● **ABOUT THIS EXERCISE**
From the data that follows, print exactly the lines starting at the one containing "[192,311,347,323] [91,339,176,349] the" and ending at the one containing "[735,139,790,149] [468,164,742,176] is"; include both of them and nothing more.

● **RECORDS PROVIDED**
--------------------------------

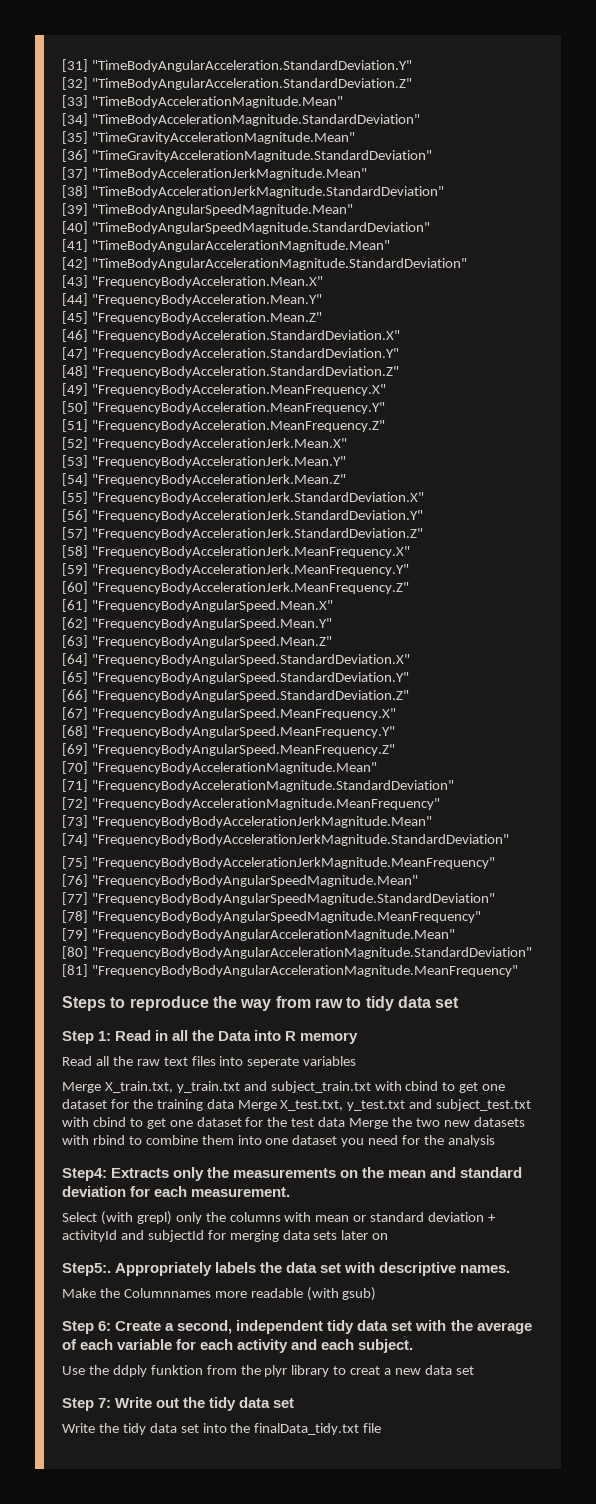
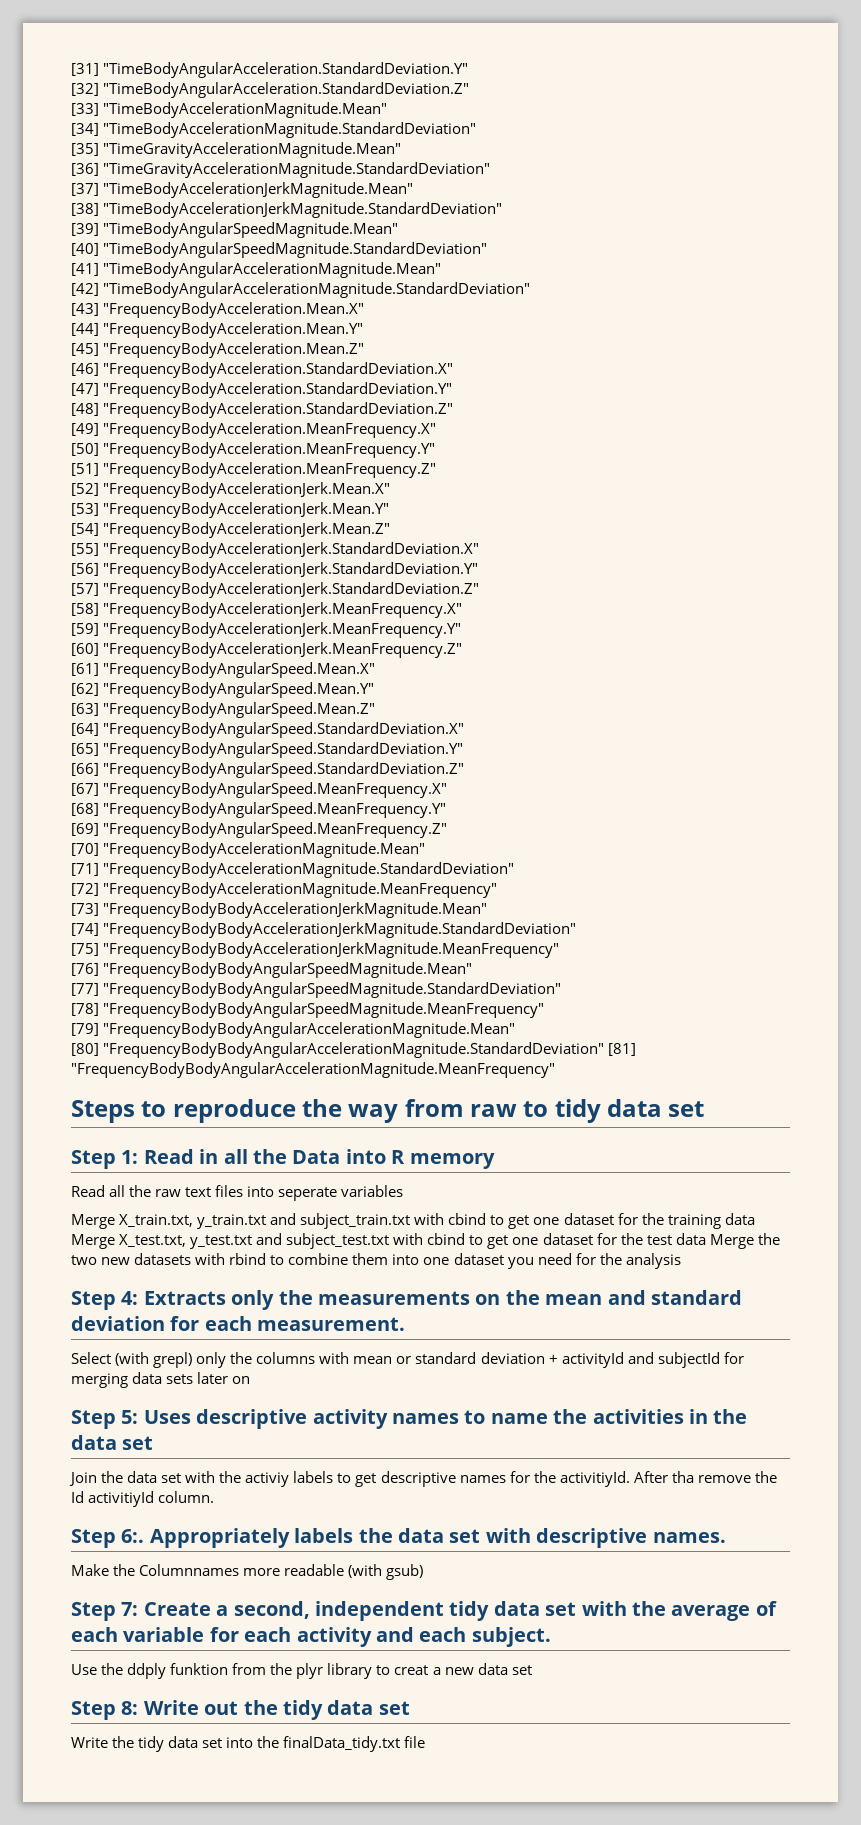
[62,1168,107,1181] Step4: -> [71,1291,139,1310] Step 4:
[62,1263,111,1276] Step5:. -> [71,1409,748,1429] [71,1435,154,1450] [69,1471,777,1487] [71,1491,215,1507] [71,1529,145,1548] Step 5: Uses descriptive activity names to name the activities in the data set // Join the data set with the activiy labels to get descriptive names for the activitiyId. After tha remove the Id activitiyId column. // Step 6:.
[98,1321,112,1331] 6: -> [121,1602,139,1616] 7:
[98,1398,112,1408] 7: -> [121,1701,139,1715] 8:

--------------------------------

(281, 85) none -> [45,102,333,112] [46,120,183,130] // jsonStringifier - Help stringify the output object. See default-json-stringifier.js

--------------------------------

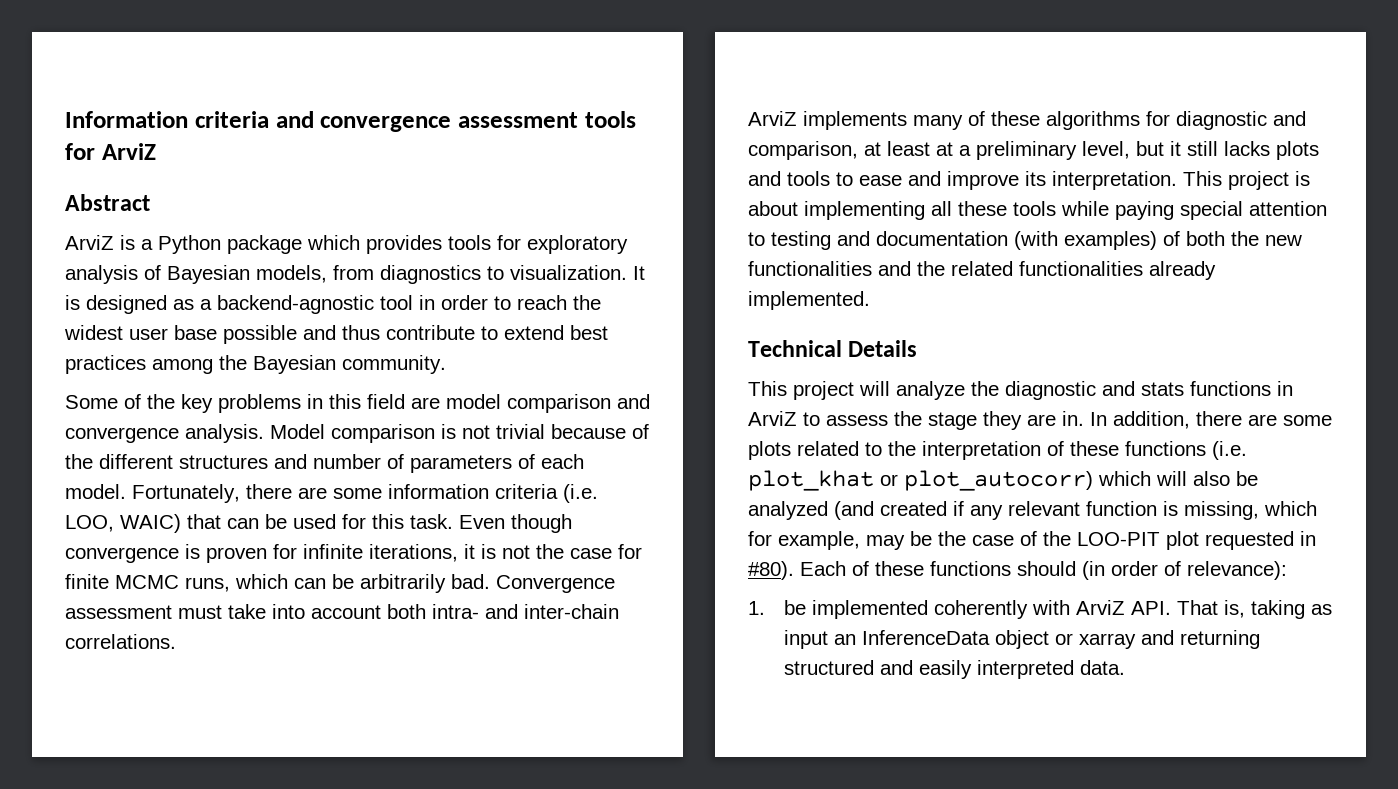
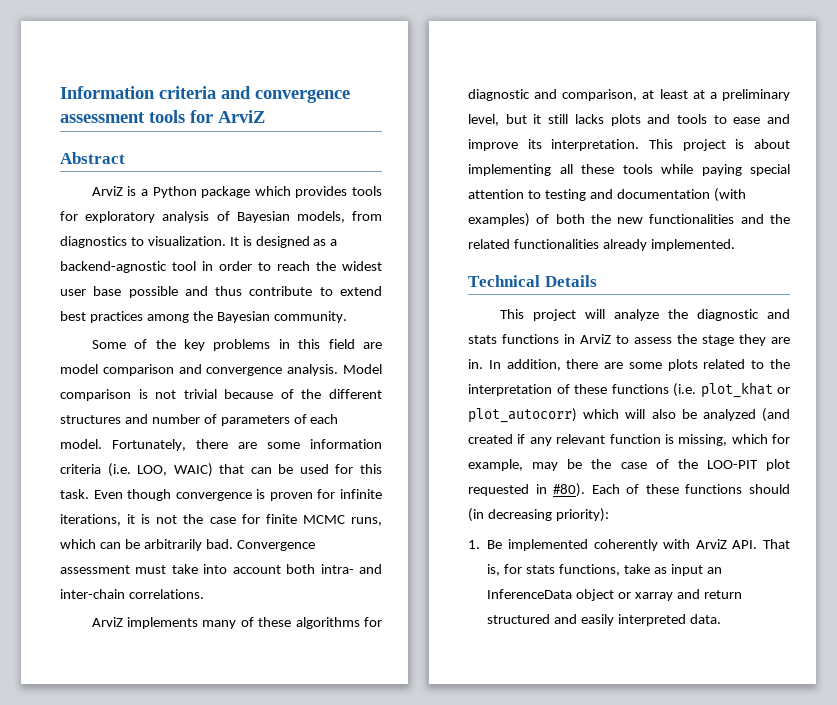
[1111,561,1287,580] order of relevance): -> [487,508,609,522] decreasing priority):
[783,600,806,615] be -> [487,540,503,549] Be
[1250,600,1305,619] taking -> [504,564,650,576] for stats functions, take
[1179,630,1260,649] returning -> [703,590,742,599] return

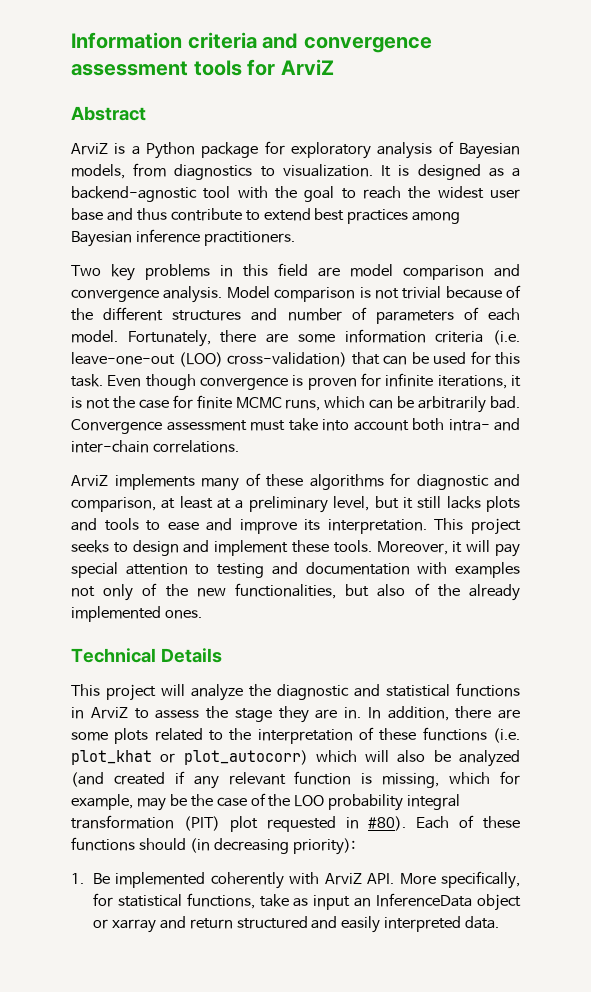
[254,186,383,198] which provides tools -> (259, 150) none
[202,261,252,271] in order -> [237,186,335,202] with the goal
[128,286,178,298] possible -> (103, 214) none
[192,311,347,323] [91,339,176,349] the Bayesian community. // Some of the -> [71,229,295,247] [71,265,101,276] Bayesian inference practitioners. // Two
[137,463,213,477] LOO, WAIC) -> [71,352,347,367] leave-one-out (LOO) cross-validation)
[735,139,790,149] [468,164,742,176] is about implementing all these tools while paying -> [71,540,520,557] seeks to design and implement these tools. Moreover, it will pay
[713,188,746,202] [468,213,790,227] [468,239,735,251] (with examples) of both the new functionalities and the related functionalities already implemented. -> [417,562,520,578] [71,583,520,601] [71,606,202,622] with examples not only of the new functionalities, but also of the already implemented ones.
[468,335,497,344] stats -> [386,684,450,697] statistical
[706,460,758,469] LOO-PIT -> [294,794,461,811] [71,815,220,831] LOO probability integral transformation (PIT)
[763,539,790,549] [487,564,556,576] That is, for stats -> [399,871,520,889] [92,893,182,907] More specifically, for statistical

--------------------------------

● **ANSWER TO THIS TASK**
[192,311,347,323] [91,339,176,349] the Bayesian community. // Some of the -> [71,229,295,247] [71,265,101,276] Bayesian inference practitioners. // Two
[137,463,213,477] LOO, WAIC) -> [71,352,347,367] leave-one-out (LOO) cross-validation)
[735,139,790,149] [468,164,742,176] is about implementing all these tools while paying -> [71,540,520,557] seeks to design and implement these tools. Moreover, it will pay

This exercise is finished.